What the hell does that mean? It means that the two parties are so far apart, one is not a reasonable alternative to the other. A disgruntled conservative isn't going to go Democrat any more than a disgruntled leftist is gonna go GOP. So neither side has any leverage, which means neither party can effectively be held accountable.
Further, both one party systems benefit from having the other one around as a bugaboo. Pissed off at GWB? Would you rather see John Kerry as president? Ready to abandon the GOP? Say hello to President Hillary. And so on.
So it's not just mismanagement by one administration or party. It's a broken system that provides the people very little leverage to hold anyone accountable. You see it here on FR. People don't want to go hard on the prez for fear of helping the other side.
"Since 2000 the number of registered lobbyists in Washington has more than doubled, from 16,342 to 34,785. They have not been attracted to the seat of government, like flies to honey, for the purpose of limiting government."
Another shameful legacy.
When I say the parties are too far apart, I mean their platforms. In practice, they are not that far apart, and for all I know are quite happy to appear different, but govern the same.
Will sometimes has context problems, and he gets stuck on particulars too. He's good, but in a limited sort of way.
Hey Huck you got that right, and well said, too.
"...We don't really have a two party system; we have two ONE party systems competing for control."
"...our problem is that we don't have accountability. And we don't have accountability because the parties don't have any competition. We don't really have a two party system; we have two ONE party systems competing for control."

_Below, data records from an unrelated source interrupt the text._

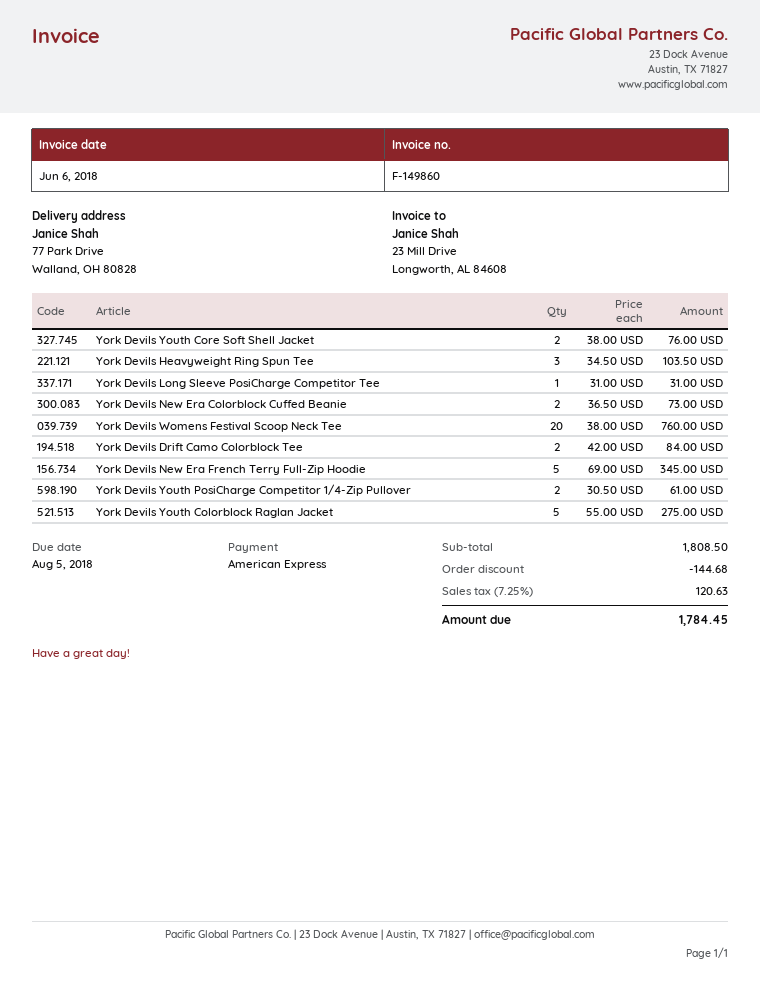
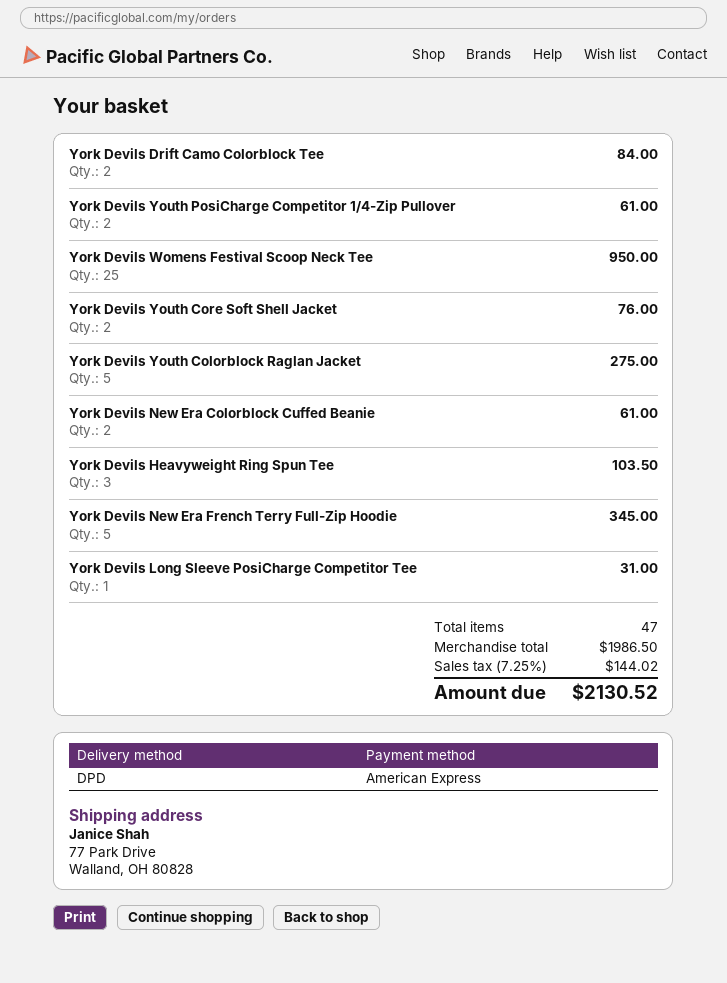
York Devils New Era Colorblock Cuffed Beanie: 2 for 73.00 -> 2 for 61.00
York Devils Womens Festival Scoop Neck Tee: 20 for 760.00 -> 25 for 950.00
subtotal: 1808.50 -> 1986.50
discount: 144.68 -> none
tax: 7.25% = 120.63 -> 7.25% = 144.02
total: 1784.45 -> 2130.52

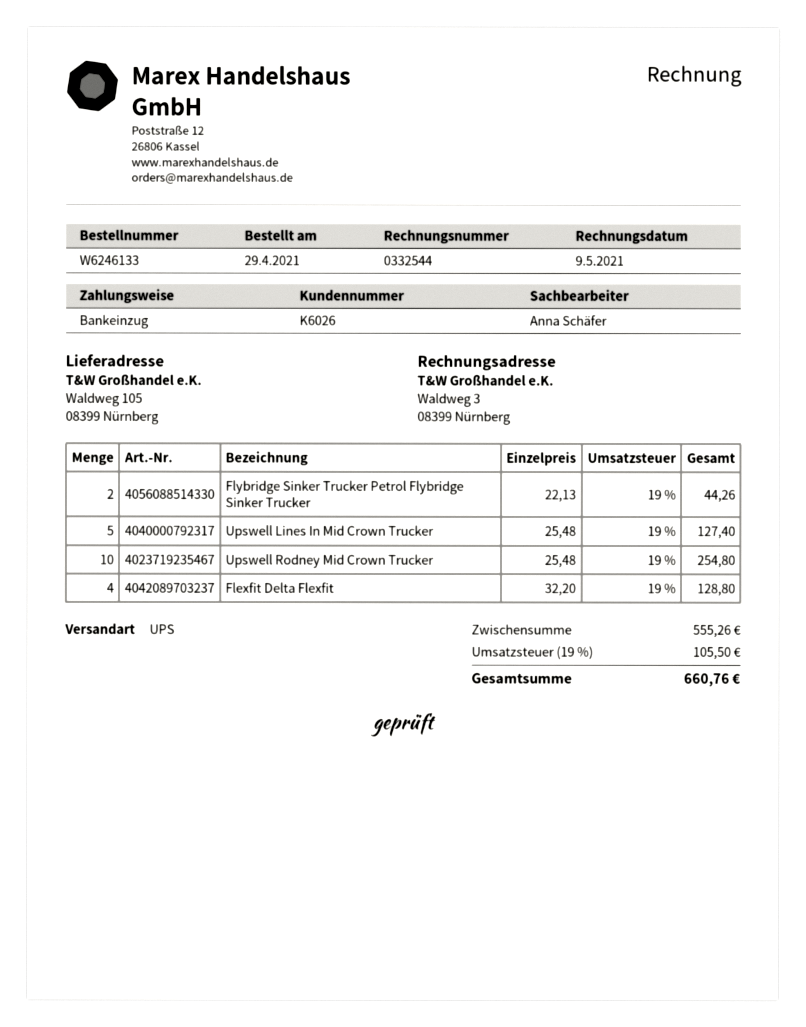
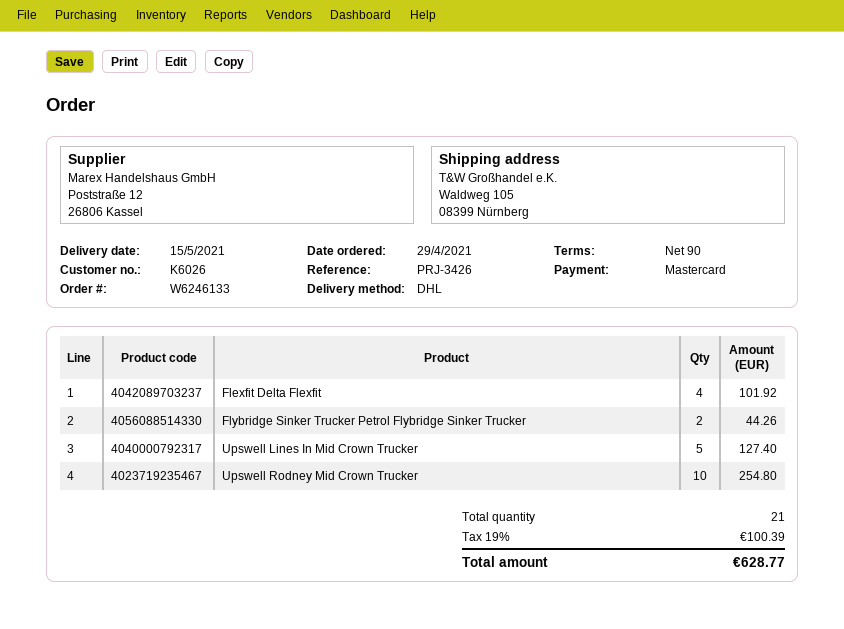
payment method: direct debit -> Mastercard
shipping method: UPS -> DHL
Flexfit Delta Flexfit: 4 for 128.80 -> 4 for 101.92
tax: 19% = 105.50 -> 19% = 100.39
total: 660.76 -> 628.77

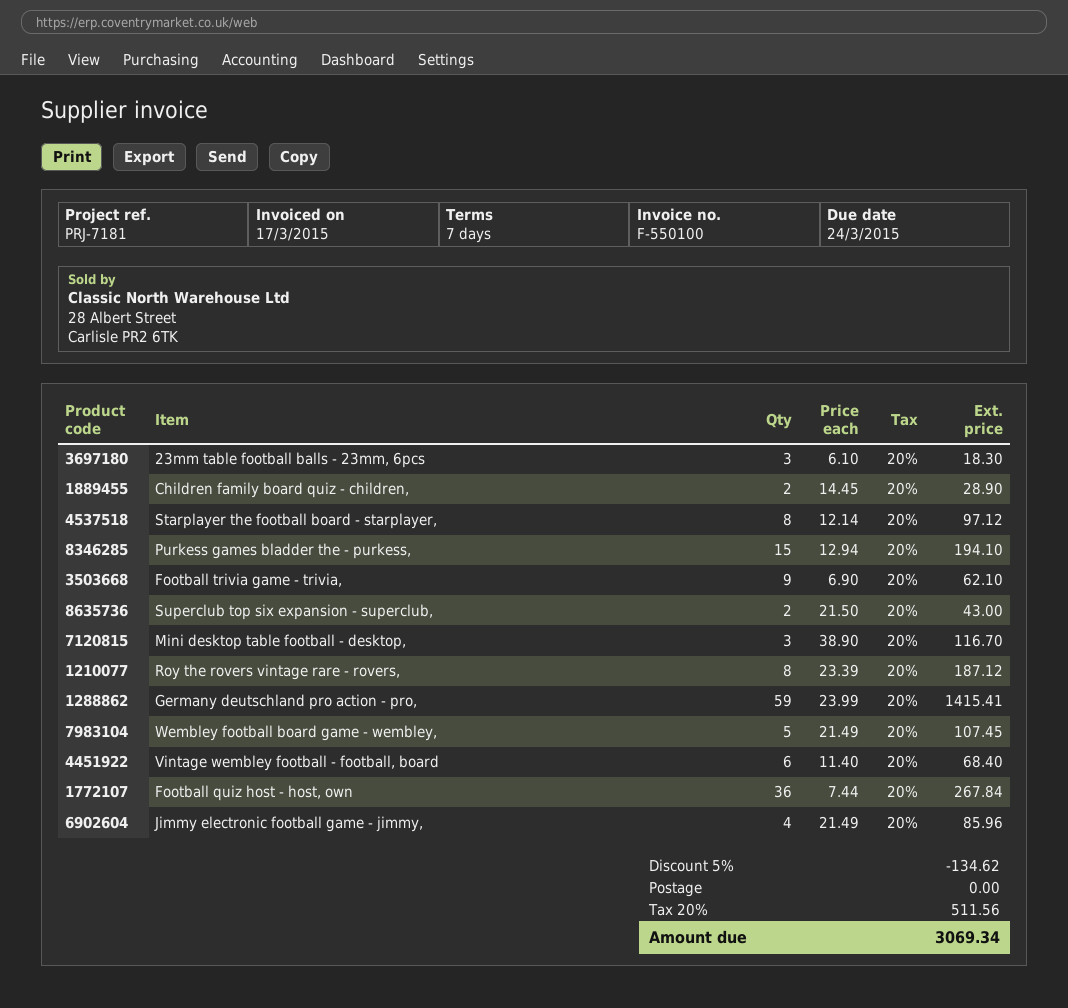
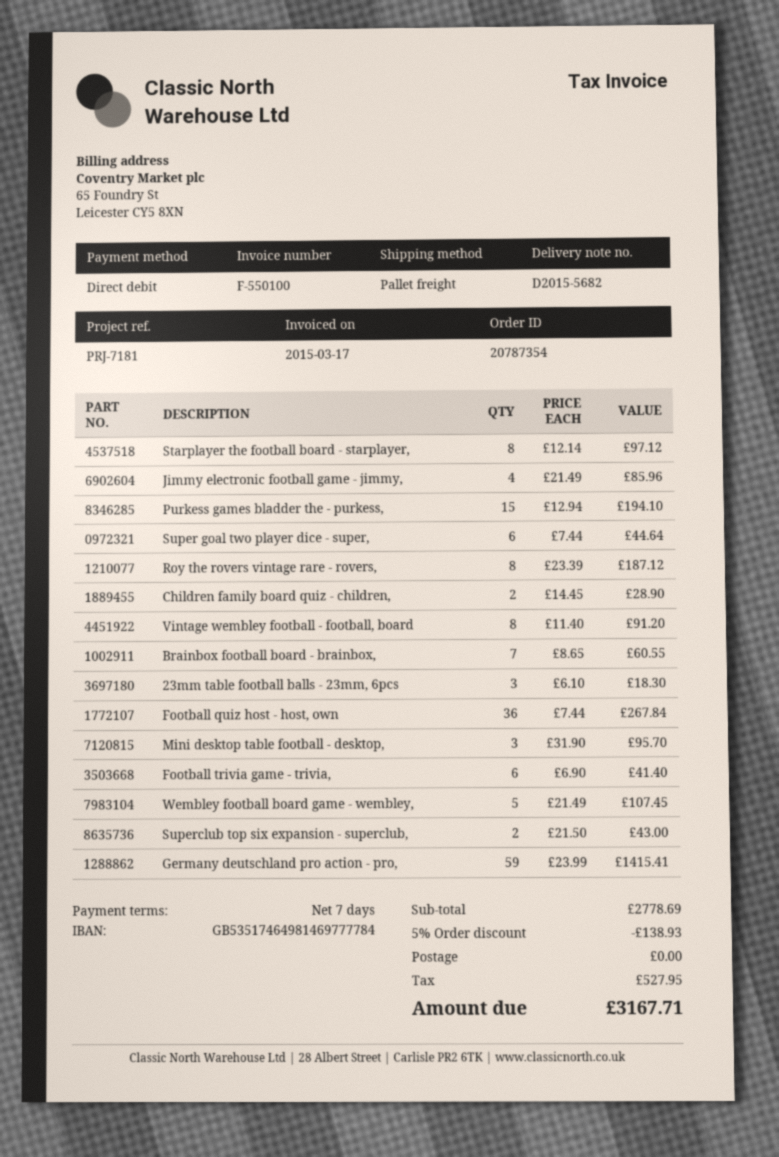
Football trivia game - trivia,: 9 x 6.90 = 62.10 -> 6 x 6.90 = 41.40
Mini desktop table football - desktop,: 3 x 38.90 = 116.70 -> 3 x 31.90 = 95.70
Vintage wembley football - football, board: 6 x 11.40 = 68.40 -> 8 x 11.40 = 91.20
Super goal two player dice - super,: none -> 6 x 7.44 = 44.64
Brainbox football board - brainbox,: none -> 7 x 8.65 = 60.55
discount: 5% = 134.62 -> 5% = 138.93
tax: 511.56 -> 527.95
total: 3069.34 -> 3167.71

...or as I often point out to people...
we in effect have ONE two-headed party!
Or so it would seem at times...
Spitz'
That bears repeating... bump!
"When I say the parties are too far apart, I mean their platforms. In practice, they are not that far apart, and for all I know are quite happy to appear different, but govern the same." - Huck
Sucks for us. Somehow life is still pretty good, though.
Hastert is no conservative, he is a Bob Michaels midwest socialist republican i.e. a spender. The revolution died when Newt was knifed in the back by Dick Armey and the band of losers.
Will talks about vetoes by Reagan of a transportation bill - does he mentioned that they congress gave him the finger and passsed it with plenty of republican support?
Actually, the revolution died when Newt decided that getting good ink in the New York Times was more important than adhering to the spending caps.